A corrupt informant/handler relationship, you might call it. Of course, the police and the politicians were still operating in the transactional or bargaining mode I described as The Project 1.0. But what was going to change between the late 1990s corruption inquiry and the 2006-onwards phone-hacking inquiry was the level of ambition involved. Murdoch, and the recovering Tory party, were looking at The Project 2.0, integrating News International people into the government spin machine, Conservative Central Office, and into the police press office directly.
Well, that’s my mental model of the whole thing.

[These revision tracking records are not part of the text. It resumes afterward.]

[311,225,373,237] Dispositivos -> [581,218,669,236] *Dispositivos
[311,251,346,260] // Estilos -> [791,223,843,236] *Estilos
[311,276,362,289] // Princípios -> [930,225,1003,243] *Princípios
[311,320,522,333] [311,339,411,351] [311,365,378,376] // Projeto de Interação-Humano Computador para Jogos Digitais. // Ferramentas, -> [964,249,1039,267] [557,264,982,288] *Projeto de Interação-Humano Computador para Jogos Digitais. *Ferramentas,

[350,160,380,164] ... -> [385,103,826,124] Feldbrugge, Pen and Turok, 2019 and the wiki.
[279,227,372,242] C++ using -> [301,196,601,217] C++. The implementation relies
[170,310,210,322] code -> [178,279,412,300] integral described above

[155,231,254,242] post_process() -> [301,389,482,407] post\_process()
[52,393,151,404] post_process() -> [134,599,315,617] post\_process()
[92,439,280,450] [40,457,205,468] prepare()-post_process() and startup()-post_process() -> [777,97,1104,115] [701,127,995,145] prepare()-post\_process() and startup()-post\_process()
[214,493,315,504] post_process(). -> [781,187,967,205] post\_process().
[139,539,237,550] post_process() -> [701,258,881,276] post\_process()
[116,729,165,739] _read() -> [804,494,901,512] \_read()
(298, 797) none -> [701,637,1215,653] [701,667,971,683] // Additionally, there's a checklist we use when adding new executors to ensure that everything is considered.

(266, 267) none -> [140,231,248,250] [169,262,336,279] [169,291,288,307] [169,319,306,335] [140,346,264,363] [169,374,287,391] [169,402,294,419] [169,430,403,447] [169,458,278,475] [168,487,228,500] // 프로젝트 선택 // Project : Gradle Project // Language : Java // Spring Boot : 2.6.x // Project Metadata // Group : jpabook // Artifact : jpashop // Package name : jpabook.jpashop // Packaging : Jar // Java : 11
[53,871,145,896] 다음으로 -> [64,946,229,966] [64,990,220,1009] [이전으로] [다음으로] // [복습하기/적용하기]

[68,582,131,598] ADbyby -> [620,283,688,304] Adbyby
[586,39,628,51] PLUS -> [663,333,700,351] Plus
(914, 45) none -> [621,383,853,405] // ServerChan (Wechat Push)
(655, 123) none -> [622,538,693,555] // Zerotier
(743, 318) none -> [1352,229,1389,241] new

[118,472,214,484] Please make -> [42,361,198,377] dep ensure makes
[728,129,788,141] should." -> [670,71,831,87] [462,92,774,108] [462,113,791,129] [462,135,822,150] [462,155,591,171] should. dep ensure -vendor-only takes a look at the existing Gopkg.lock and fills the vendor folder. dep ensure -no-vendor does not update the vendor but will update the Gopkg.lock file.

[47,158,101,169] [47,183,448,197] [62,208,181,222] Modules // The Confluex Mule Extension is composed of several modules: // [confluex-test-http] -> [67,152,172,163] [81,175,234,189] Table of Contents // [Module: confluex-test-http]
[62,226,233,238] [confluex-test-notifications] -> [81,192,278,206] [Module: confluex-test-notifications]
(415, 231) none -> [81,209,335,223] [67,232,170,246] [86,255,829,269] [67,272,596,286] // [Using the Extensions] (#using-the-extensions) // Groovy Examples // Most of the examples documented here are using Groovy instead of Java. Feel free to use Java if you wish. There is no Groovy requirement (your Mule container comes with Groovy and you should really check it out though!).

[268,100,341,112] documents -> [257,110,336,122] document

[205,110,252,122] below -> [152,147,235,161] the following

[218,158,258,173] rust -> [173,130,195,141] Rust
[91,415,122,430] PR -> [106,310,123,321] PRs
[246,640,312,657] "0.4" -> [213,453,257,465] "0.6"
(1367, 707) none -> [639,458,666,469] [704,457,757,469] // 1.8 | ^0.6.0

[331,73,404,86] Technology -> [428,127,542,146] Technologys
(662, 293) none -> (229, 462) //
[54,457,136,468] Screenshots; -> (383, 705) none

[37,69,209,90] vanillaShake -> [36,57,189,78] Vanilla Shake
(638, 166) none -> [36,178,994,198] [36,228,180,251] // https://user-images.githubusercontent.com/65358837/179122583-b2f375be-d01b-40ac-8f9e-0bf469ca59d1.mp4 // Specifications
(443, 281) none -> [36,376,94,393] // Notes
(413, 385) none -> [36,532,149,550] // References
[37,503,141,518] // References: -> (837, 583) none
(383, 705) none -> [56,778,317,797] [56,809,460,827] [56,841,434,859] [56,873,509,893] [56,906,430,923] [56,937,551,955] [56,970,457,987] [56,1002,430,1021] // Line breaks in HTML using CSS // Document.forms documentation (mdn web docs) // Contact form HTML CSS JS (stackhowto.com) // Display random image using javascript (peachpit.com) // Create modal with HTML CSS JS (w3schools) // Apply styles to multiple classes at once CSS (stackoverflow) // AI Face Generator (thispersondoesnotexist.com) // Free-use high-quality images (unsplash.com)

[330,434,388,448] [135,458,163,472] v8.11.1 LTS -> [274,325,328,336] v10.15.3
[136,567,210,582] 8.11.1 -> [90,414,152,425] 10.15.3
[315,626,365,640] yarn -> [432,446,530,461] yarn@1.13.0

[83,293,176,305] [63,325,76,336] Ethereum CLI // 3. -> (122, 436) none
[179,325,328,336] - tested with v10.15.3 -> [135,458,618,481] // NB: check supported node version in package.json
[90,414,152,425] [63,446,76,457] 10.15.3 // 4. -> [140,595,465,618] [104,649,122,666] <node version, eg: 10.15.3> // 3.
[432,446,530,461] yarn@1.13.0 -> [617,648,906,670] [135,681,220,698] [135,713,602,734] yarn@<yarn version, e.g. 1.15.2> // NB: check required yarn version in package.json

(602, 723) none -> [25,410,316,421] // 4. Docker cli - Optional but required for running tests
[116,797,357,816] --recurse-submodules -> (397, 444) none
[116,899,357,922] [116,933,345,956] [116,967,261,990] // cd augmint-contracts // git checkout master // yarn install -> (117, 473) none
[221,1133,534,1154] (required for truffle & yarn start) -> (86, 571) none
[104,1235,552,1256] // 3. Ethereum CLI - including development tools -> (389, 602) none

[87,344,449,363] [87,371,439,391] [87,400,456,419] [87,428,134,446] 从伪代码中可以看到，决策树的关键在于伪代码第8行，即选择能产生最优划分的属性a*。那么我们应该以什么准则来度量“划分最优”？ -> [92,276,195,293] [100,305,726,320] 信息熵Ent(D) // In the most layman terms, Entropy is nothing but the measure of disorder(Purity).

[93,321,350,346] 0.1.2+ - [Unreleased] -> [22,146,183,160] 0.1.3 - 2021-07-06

It doesn’t cover the 80s origins of the whole thing – Daniel Morgan’s story, whatever it was, police-News International relations during Wapping (six months before the Morgan murder, and did you know the cop in charge was disgraced on theft charges?) – but for what it covers I think it’s pretty clear.
A good article, as was the original one last year.
I have been looking back at some of the tour d’horizon articles by Nick Davies, such as this one.
http://www.guardian.co.uk/media/2011/jun/08/phone-hacking-scandal-jonathan-rees?INTCMP=SRCH
It strikes me that this was an extensive and well-organised operation dealing in sensitive information. Is it likely that this information was only used to fill in the space between the adverts in the NoW?
Was NI the only customer for this information? If so, how did it use information about members of the BoE monetary policy committee, for example?
Or were there other customers? Did NI provide a steady income to this operation for bread-and-butter work while there were other, occasional, high value customers elsewhere? I can think of a whole range of possible misuses of the kind of information you would get from the activities that Davies describes.
The more I hear demands to “knock this Inquiry on the head” the more intriguing it becomes.